>>

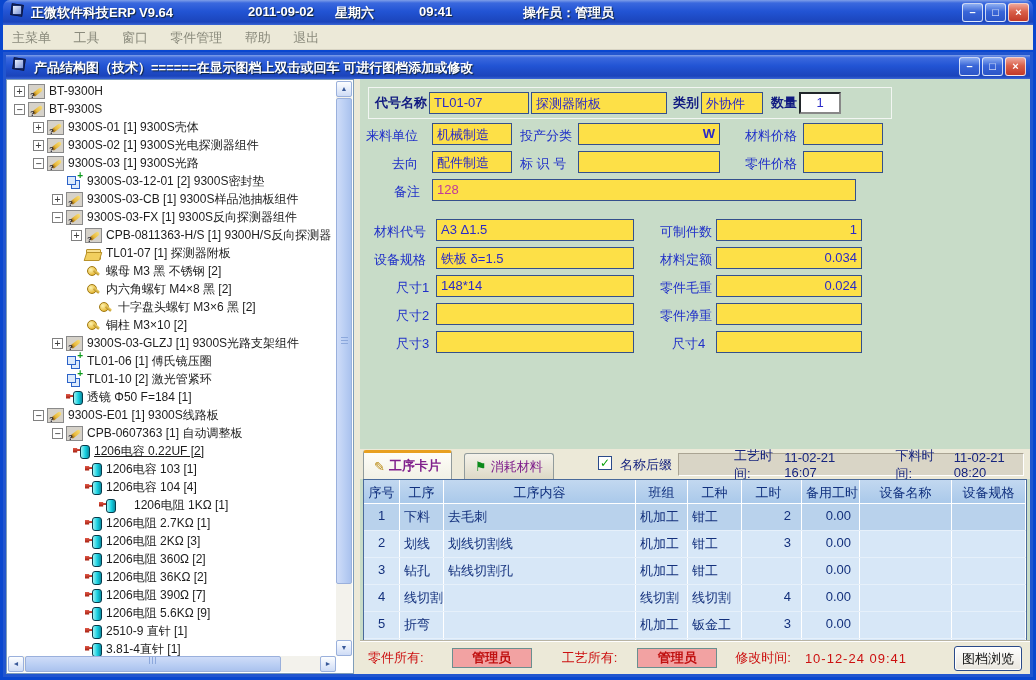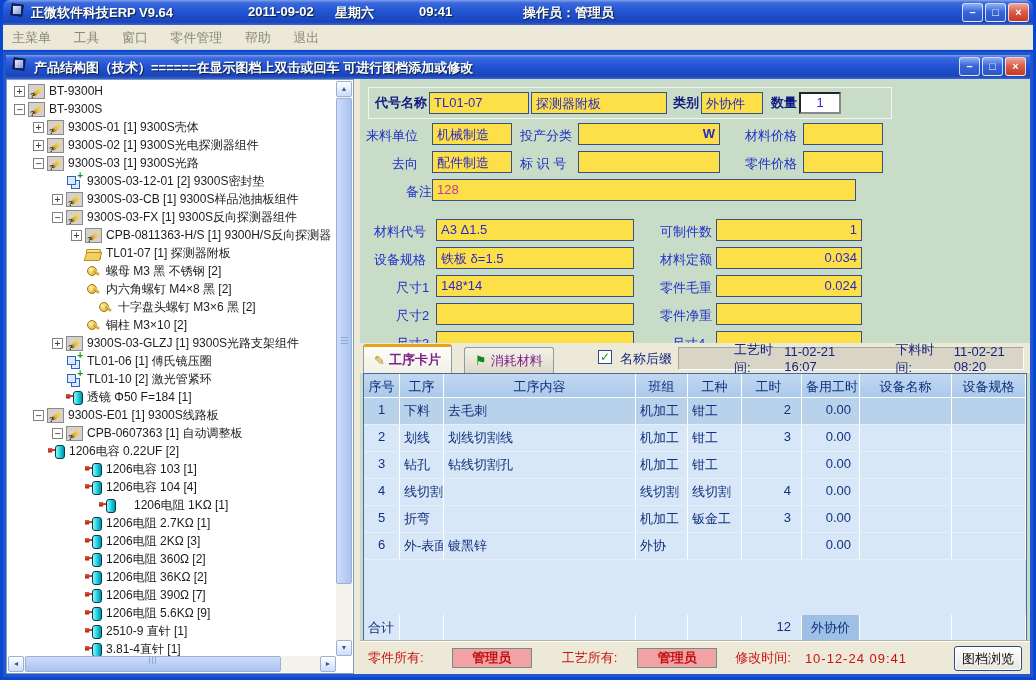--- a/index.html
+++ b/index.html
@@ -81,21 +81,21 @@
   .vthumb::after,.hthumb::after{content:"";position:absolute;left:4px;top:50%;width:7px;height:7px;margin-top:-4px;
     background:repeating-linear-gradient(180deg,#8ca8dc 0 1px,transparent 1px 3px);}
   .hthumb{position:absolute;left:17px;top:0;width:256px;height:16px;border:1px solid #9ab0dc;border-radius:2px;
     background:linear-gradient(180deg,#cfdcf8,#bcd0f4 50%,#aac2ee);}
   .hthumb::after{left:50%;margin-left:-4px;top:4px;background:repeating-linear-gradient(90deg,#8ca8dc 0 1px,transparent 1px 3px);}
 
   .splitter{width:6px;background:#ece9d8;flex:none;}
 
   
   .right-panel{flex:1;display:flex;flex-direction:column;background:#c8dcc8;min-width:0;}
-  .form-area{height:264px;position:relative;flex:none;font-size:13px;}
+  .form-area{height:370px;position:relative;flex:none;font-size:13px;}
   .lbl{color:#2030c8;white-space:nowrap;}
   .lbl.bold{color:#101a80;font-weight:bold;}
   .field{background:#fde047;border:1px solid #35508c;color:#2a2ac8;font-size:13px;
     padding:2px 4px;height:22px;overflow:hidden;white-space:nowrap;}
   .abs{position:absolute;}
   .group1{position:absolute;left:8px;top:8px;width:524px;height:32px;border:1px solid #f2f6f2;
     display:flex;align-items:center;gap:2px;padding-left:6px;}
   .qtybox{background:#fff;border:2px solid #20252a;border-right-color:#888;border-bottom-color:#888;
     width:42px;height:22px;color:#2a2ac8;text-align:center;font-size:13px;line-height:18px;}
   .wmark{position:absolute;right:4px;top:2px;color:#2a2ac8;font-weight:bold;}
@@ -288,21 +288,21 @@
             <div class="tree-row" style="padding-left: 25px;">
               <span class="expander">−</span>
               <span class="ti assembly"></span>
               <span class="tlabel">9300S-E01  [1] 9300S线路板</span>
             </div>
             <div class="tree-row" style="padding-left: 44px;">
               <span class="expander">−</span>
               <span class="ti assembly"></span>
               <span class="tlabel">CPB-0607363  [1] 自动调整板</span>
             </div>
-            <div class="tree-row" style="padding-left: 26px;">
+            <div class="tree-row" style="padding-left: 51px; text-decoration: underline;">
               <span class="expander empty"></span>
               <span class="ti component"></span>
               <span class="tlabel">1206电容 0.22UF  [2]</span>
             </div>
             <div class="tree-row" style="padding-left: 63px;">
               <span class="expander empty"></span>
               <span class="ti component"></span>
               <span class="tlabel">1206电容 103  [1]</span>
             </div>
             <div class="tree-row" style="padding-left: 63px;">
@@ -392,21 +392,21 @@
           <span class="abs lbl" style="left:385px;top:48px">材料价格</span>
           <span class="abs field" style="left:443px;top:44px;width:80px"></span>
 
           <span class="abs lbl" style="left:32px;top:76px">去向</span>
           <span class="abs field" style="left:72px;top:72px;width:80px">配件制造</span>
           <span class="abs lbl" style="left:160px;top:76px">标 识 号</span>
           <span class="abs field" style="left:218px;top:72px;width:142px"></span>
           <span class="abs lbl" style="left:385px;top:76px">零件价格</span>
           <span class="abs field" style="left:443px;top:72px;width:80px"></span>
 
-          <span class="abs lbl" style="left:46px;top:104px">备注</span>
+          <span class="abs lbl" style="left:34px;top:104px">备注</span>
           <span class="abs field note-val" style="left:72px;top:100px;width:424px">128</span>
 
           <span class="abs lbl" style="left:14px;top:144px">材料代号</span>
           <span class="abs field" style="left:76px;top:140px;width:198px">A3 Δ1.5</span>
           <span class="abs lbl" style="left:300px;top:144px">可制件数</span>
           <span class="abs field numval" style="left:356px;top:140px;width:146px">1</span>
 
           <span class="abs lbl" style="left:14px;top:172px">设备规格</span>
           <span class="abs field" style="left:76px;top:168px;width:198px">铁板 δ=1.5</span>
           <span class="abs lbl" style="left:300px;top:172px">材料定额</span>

<<

**Exercise details**.
Determine how many lines in the listing above hold the word "font", and reply with that number only.

**Answer section**.
6